RE: SUO: Axiomatizing lower level WordNet terms
John,
See my comments below.
-Ian
> -----Original Message-----
> From: John Bateman [mailto:bateman@uni-bremen.de]
> Sent: Friday, March 22, 2002 11:10 PM
> To: Ian Niles
> Cc: standard-upper-ontology@ieee.org
> Subject: Re: SUO: Axiomatizing lower level WordNet terms
>
>
> Hi Ian,
>
> Been traveling so didn't get a chance to reply to the following,
> which I must rather shocked me!
>
> Ian Niles, responding to my query about the axiomiatization
> of "rescue":
>
> >>JB: >Can we specify that the location (a SUMO Object) can
> be abstract
> >>>(they were rescued from danger)? In fact, the abstract
> nature of the
> >>>object being a threat seems to be definitional for rescue.
> You can't
> >>>be rescued from something that is not a threat. An Object just
> >>>can't *be* a threat, it has to be considered as such by some one,
> >>>which makes it more of a semiotic object than just a member
> >>>of
> >>
> >
> >To my ear, expressions like "rescue from danger", "rescue
> from a threat",
> >etc. are pleonastic. Whenever someone is rescued, he is
> removed from some
> >sort of danger or threat. Accordingly, I think that we can
> still require
> >that the object of a rescue event be a physical object of
> some sort. At
> >least, I don't see that your comment constitutes a
> counterexample to the
> >requirement.
> >
> I am not quite sure what your ear has to do with it. Is this
> meant to be
> a methodology?!
Well, actually it's the methodology that many practicing linguists use.
When a linguist tries to construct or test a grammar for a natural language,
the evidence he uses is judgements of linguistic acceptability from
informants. Since in this case my own linguistic judgements were most ready
to hand, I consulted them. Note that this methodology was originally
proposed by Chomsky in chapter 1 of Aspects_of_the_Theory_of_Syntax.
>
> Here are some random extracts from the Cobuild Bank of
> English and the
> International Corpus of English:
>
> ====================================================
> COBUILD:
>
> to rescue men and women from a wreck
>
> Ascari being rescued from the harbour
>
> to rescue it from otherwise faceless, featureless oblivion
>
> fearless youngster who rescued boy from fire wins top award
>
> have any passengers been rescued from the lifeboats?
>
> rescued from the Oceanos off coffee bay
>
> would come to his aid and rescue him from the sense of being
> assailed on
> all sides.
>
> I recently helped her rescue six puppies and their mother
> frmo a man who
> had ...
>
> called out of retirement to rescue the Texas University
> Armadillos from
> the wilderness
>
> Adrian Noble was the man who rescued Stephens from the
> oblivion of the 1980s
>
> Fashion has finally rescued from the shame of the 1970s
>
> Its fire marks were rescued from storerooms around the country
>
> Montini was rescued from such routine chores
>
> ICE:
>
> but hopefully it will <,> help to rescue University College
> from <,> its
> financial embarrassments at the present time
>
> And in the fourteen forties uh Henry May of Bristol had a ship which
> rescued the Portuguese ship from pirates
>
> ==================================
Actually none of this evidence is relevant. I wasn't claiming that "rescue"

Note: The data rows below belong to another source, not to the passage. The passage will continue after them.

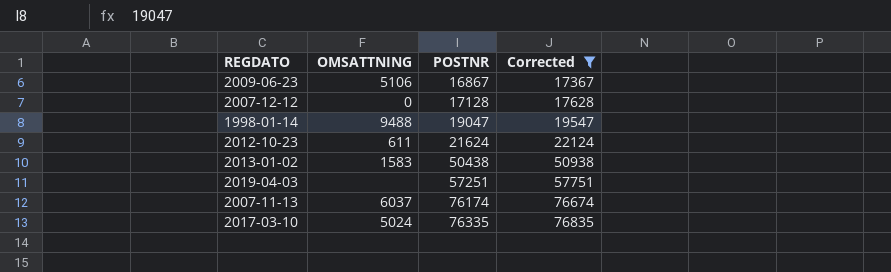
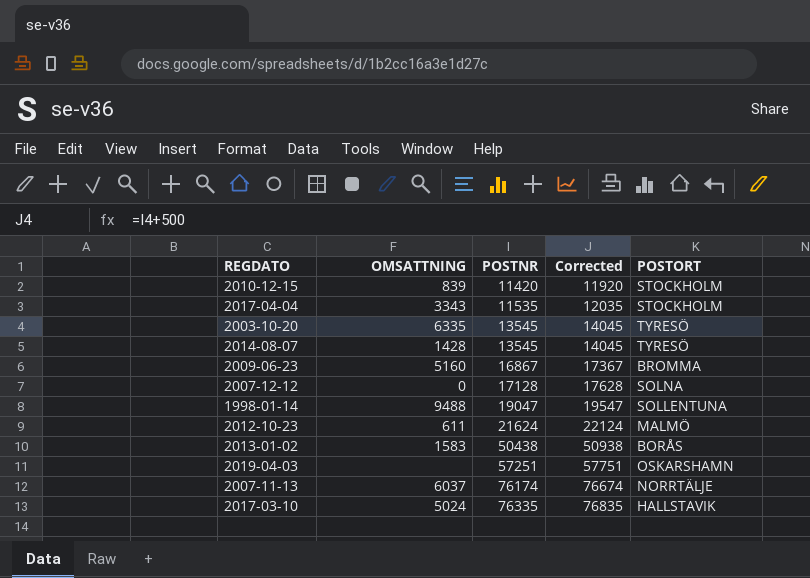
filter: Corrected >= 17367 -> none
column POSTORT | position: none -> 5
2009-06-23 | OMSATTNING: 5106 -> 5160

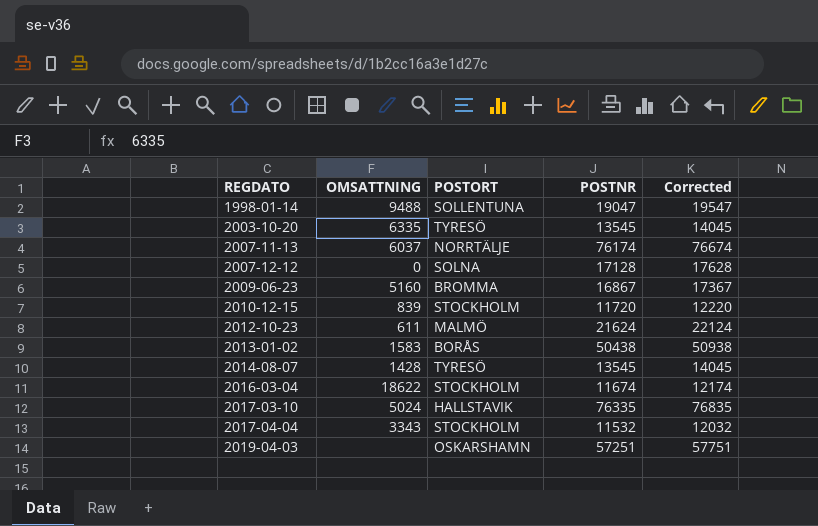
row order: POSTNR ascending -> REGDATO ascending
column POSTORT | position: 5 -> 3
2010-12-15 | POSTNR: 11420 -> 11720
2010-12-15 | Corrected: 11920 -> 12220
row 2016-03-04: none -> 18622 | STOCKHOLM | 11674 | 12174
2017-04-04 | POSTNR: 11535 -> 11532
2017-04-04 | Corrected: 12035 -> 12032

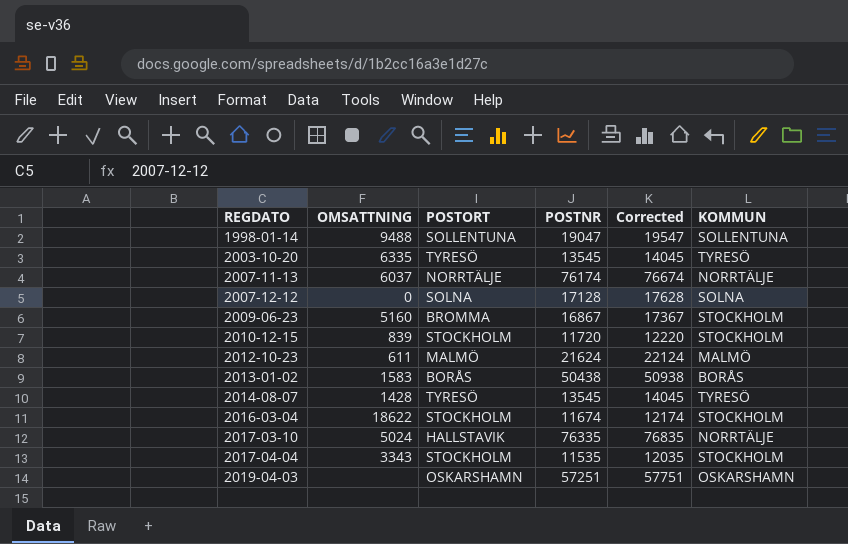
column KOMMUN | position: none -> 6
2017-04-04 | POSTNR: 11532 -> 11535
2017-04-04 | Corrected: 12032 -> 12035

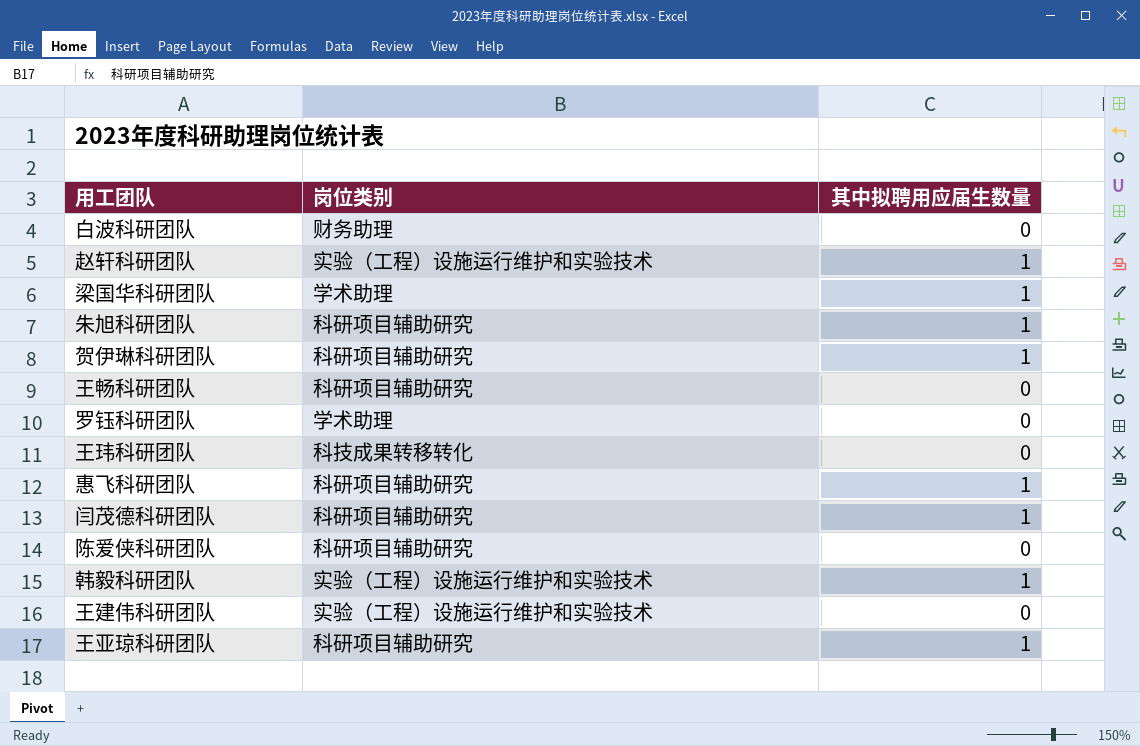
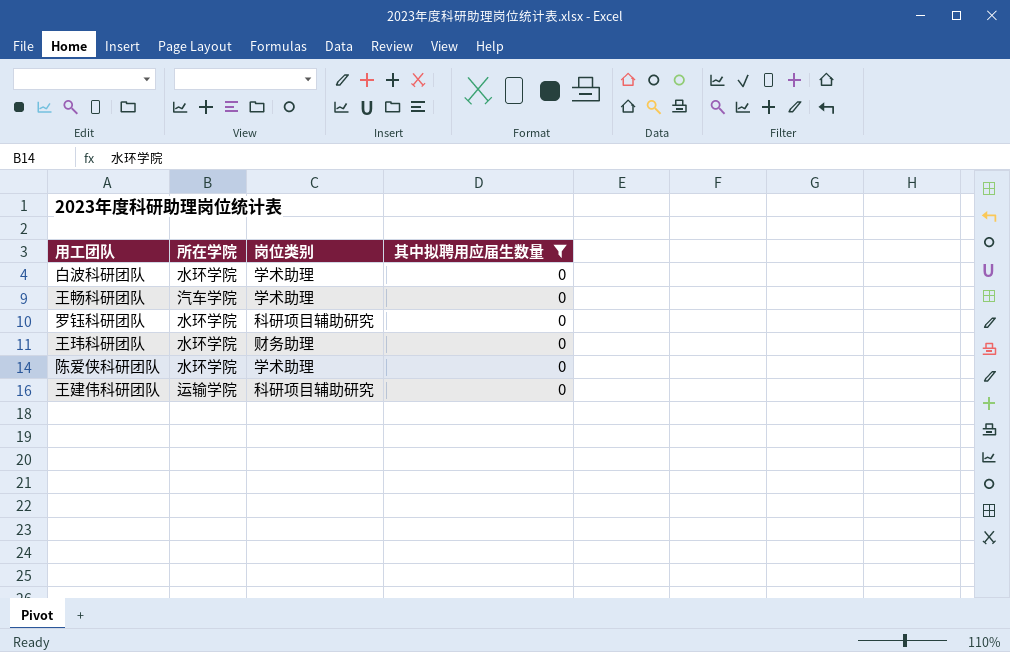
filter: none -> 其中拟聘用应届生数量 = 0
column 所在学院 | position: none -> 2
白波科研团队 | 岗位类别: 财务助理 -> 学术助理
王畅科研团队 | 岗位类别: 科研项目辅助研究 -> 学术助理
罗钰科研团队 | 岗位类别: 学术助理 -> 科研项目辅助研究
王玮科研团队 | 岗位类别: 科技成果转移转化 -> 财务助理
陈爱侠科研团队 | 岗位类别: 科研项目辅助研究 -> 学术助理
王建伟科研团队 | 岗位类别: 实验（工程）设施运行维护和实验技术 -> 科研项目辅助研究

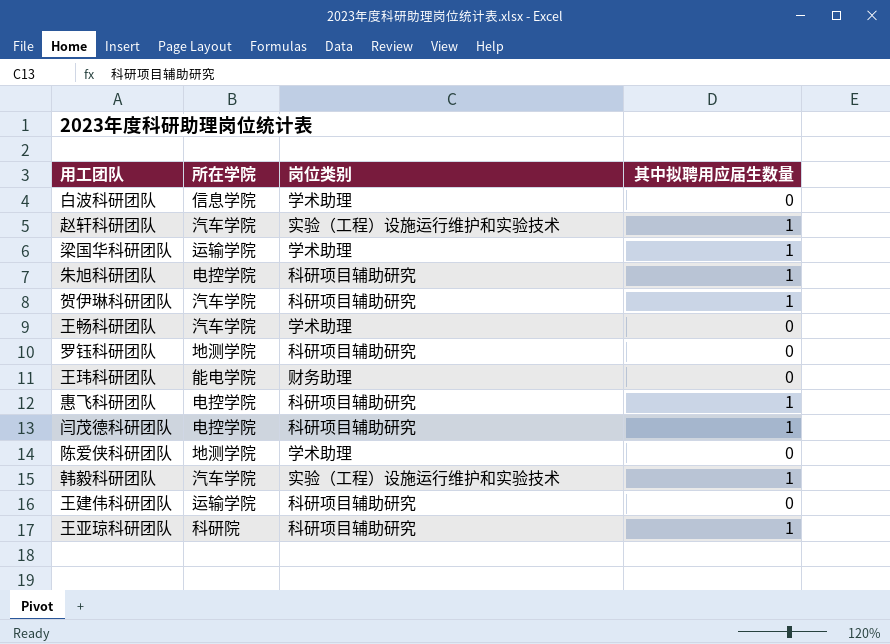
filter: 其中拟聘用应届生数量 = 0 -> none
白波科研团队 | 所在学院: 水环学院 -> 信息学院
罗钰科研团队 | 所在学院: 水环学院 -> 地测学院
王玮科研团队 | 所在学院: 水环学院 -> 能电学院
陈爱侠科研团队 | 所在学院: 水环学院 -> 地测学院

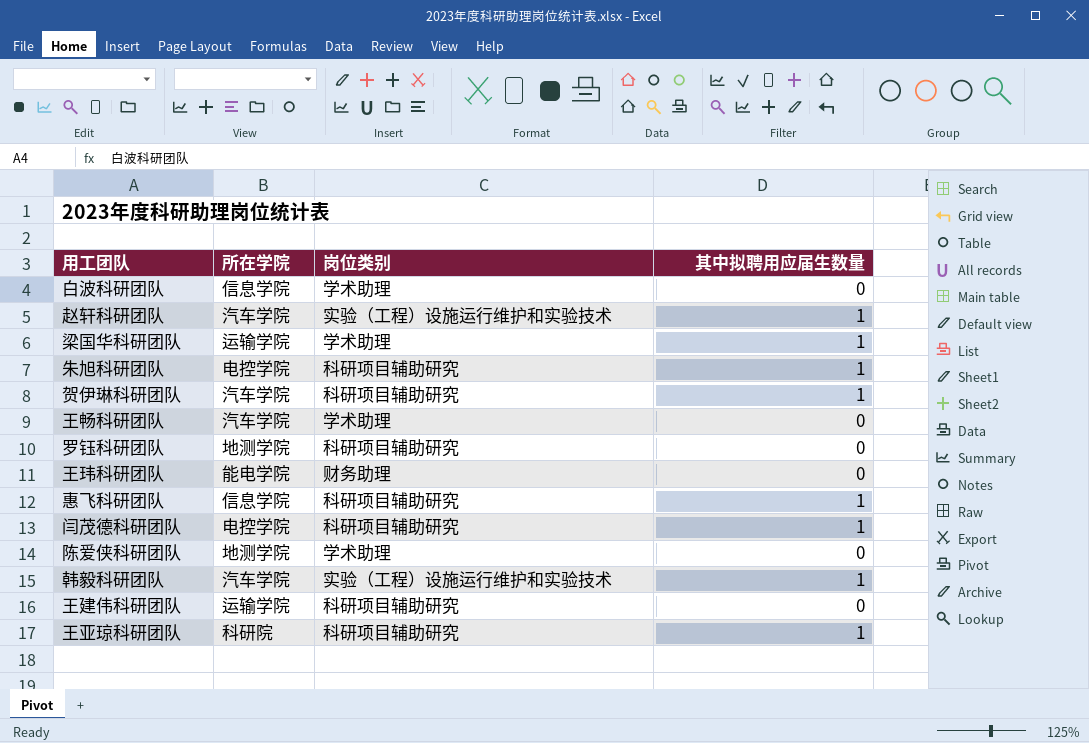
惠飞科研团队 | 所在学院: 电控学院 -> 信息学院

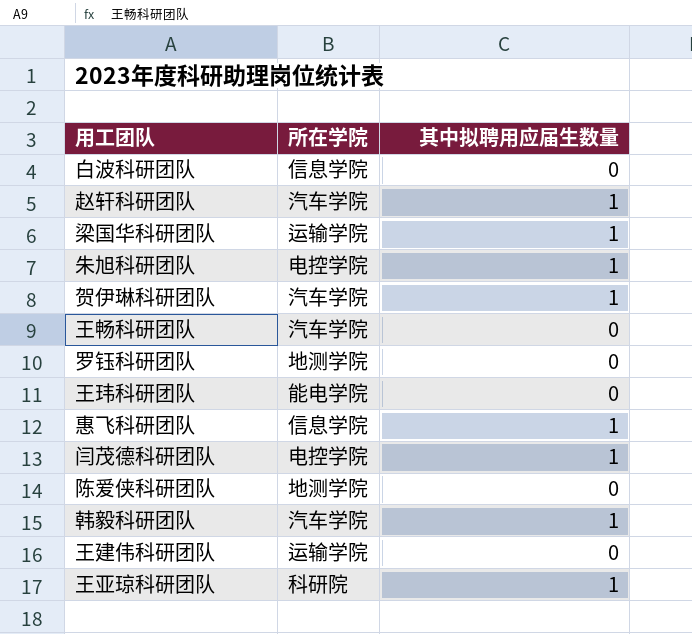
column 岗位类别 | position: 3 -> none

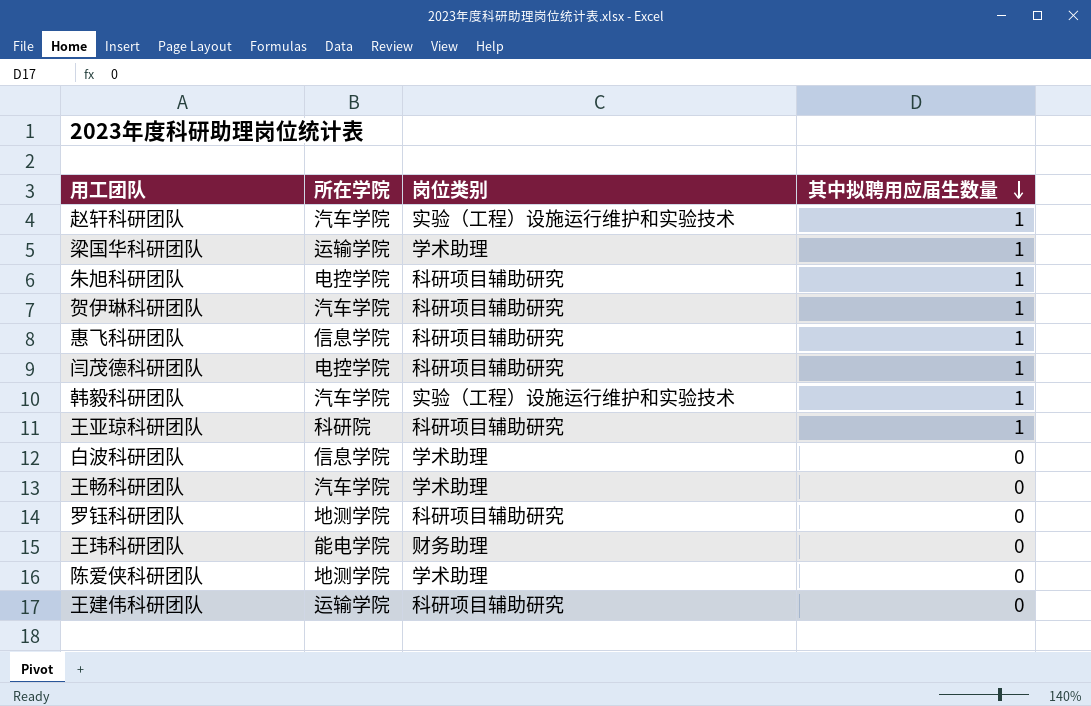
row order: none -> 其中拟聘用应届生数量 descending
column 岗位类别 | position: none -> 3

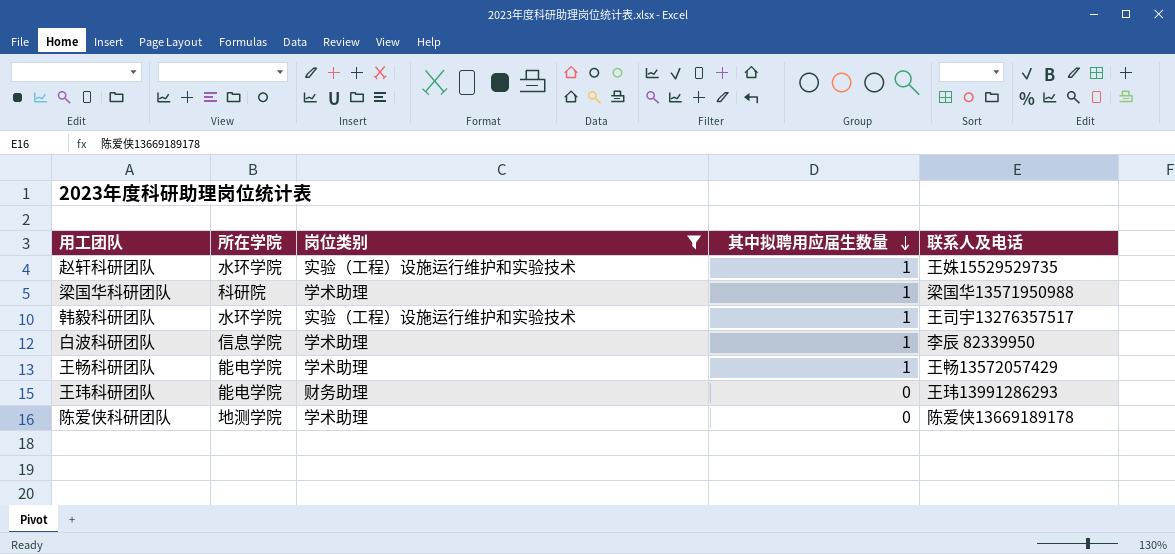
filter: none -> 岗位类别 != 科研项目辅助研究
column 联系人及电话 | position: none -> 5
赵轩科研团队 | 所在学院: 汽车学院 -> 水环学院
梁国华科研团队 | 所在学院: 运输学院 -> 科研院
韩毅科研团队 | 所在学院: 汽车学院 -> 水环学院
白波科研团队 | 其中拟聘用应届生数量: 0 -> 1
王畅科研团队 | 所在学院: 汽车学院 -> 能电学院
王畅科研团队 | 其中拟聘用应届生数量: 0 -> 1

does not take an object that is specified with the preposition "from". What
I was claiming is that when this object is the word "danger", the result is
a redundant expression. Since none of the examples you adduce contain the
expression "rescue from danger", none of it has any bearing on the claim I
was making.
>
> The problem with a lot of linguistics in the 60-80s was that
> it was done in
> armchairs, dredging examples from the minds of the armchair
> linguist. Many
> now see this is a hopeless endeavor, since the mind is not
> very good at
> forgetting
> about what it is trying to prove and producing less biased more
> representative
> data. Now, in my random extractions above, I cannot yet make
> any claims
> as to representativeness, but the results are at least suggestive. To
> allocate
> what appears to be a healthy percentage of usages to
> "pleonistic" (huh?)
> seems a good way of losing touch with reality, at least as
> far as language
> judgements are concerned.
>
> Of course, it may be a way of getting an ontology up and
> running since one
> can forget about the messy details.
>
> But that just emphasizes my conviction that the formalization
> of particular
> ontologies for particular domains of discourse (e.g.,
> linguistics) should
> be left to experts and not be trampled on in a monolithic SUMO.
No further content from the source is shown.